After a while, he says, "It wasn't just a drunken whim. I thought about it. I went to a professional. I need these arcane tattoos to hold back the fel energy coursing through my body, lest my inner demon awaken and overwhelm me, turning me into a demon myself. They cost 16 gold."

16 gold? I think, briefly, of all the things I could buy with 16 gold.

"They're just some tattoos," he says, when the silence goes on so long that we have nearly fallen over the edge of it into a pit of black nothingness. "It's not as if I came home and said I'd turned against our people and become the servant of an ancient, evil Elemental Lord."

It seems to me, unhinged by shock, that this might have been the better option.

His father asks, "Does it hurt?"

"Yes," I say, cutting across this male bonding. "It does. Very much."

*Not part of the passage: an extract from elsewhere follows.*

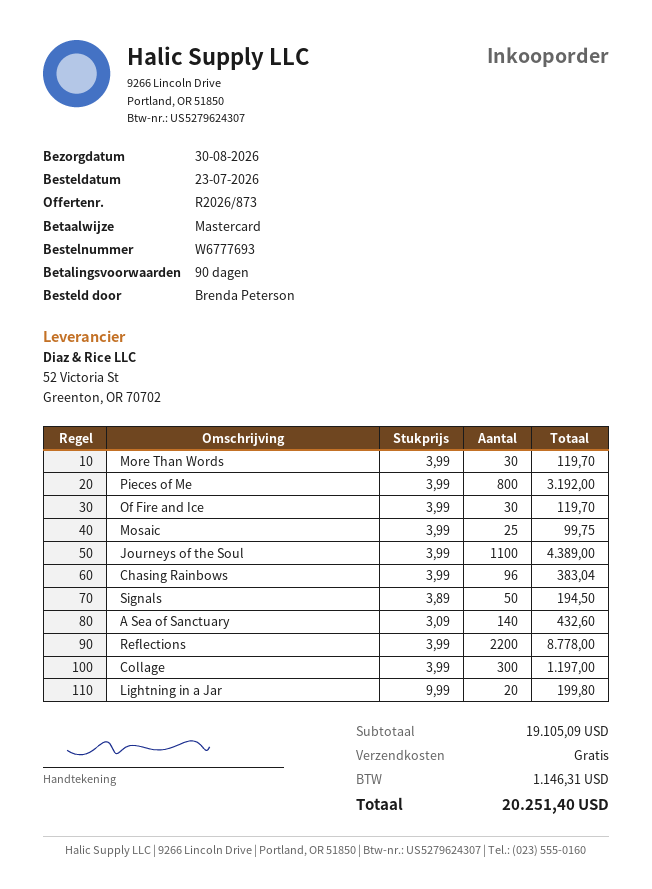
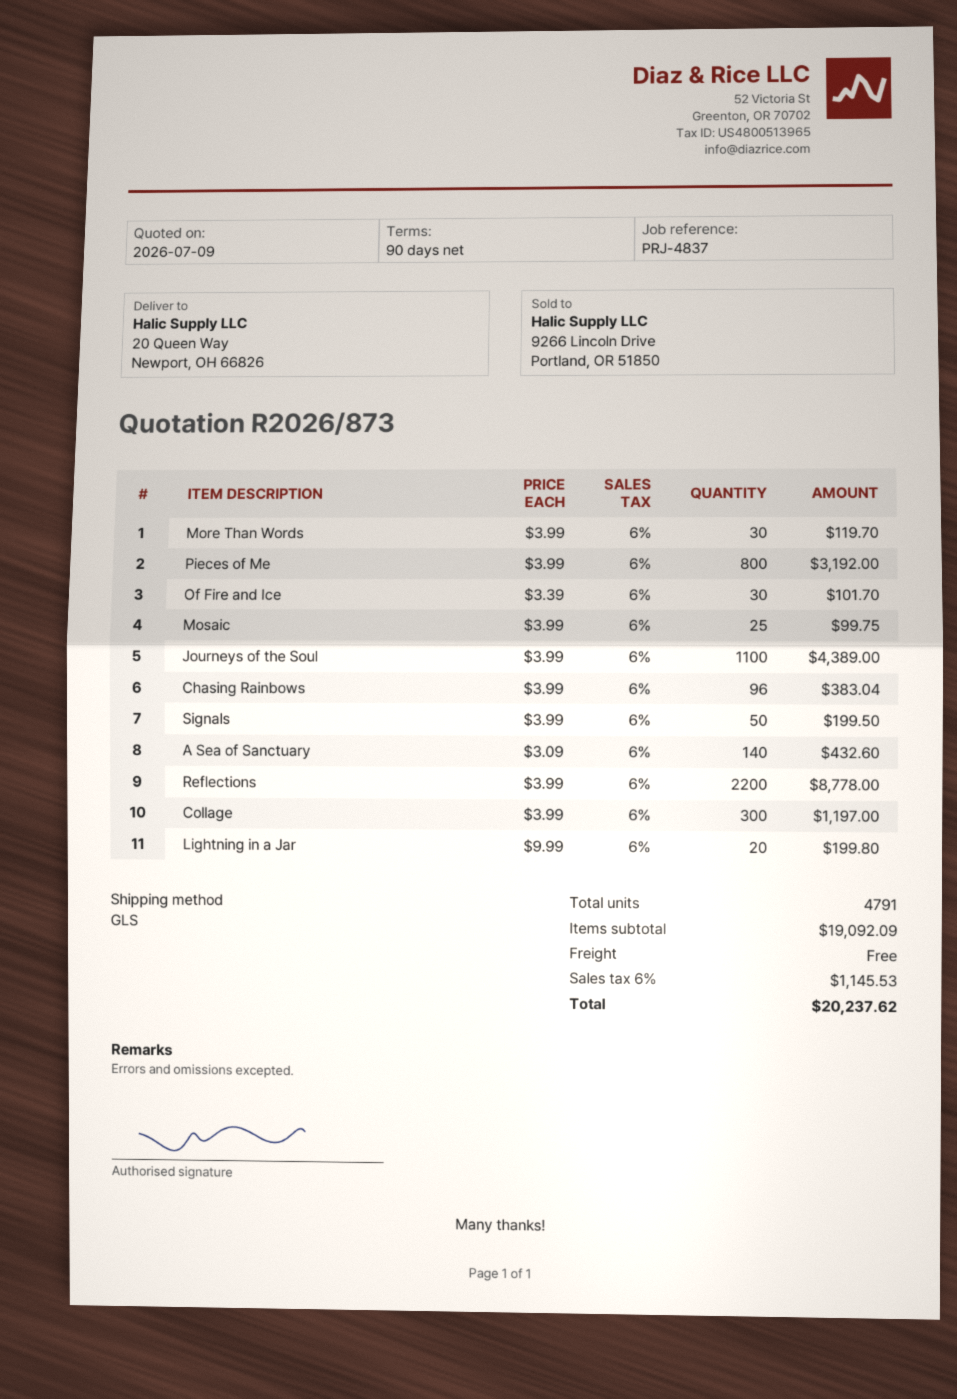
Of Fire and Ice: 30 x 3.99 = 119.70 -> 30 x 3.39 = 101.70
Signals: 50 x 3.89 = 194.50 -> 50 x 3.99 = 199.50
subtotal: 19105.09 -> 19092.09
tax: 1146.31 -> 1145.53
total: 20251.40 -> 20237.62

For three days, I can't speak to my demonic son. I can hardly bear to look at him. I decide this is rational. In my mind's eye I stand there, a bitter old night elf with pursed lips wringing my black-gloved hands. He's done the one thing that I've said for years, please don't do this. It would really upset me if you did this. And now it's happened. So there's nothing left to say.

I know you can't control what your children do. I know all you can do as a parent is to pack their runecloth bags and wave as you watch them go. So I cry instead. I have a lump in my throat that stops me from eating. I feel as if someone has died. I keep thinking of his skin, his precious skin, inked like a Thistle Boar carcass.

My neighbour says, "There's a lot of it about. So many people are doing it." I stare at paintings of Falstad Wildhammer with his elaborate markings, those Lightforged draenei, all veins and glowing scrawls. Tattoos are everywhere. They seem no more alternative than death knights these days. But I still don't understand.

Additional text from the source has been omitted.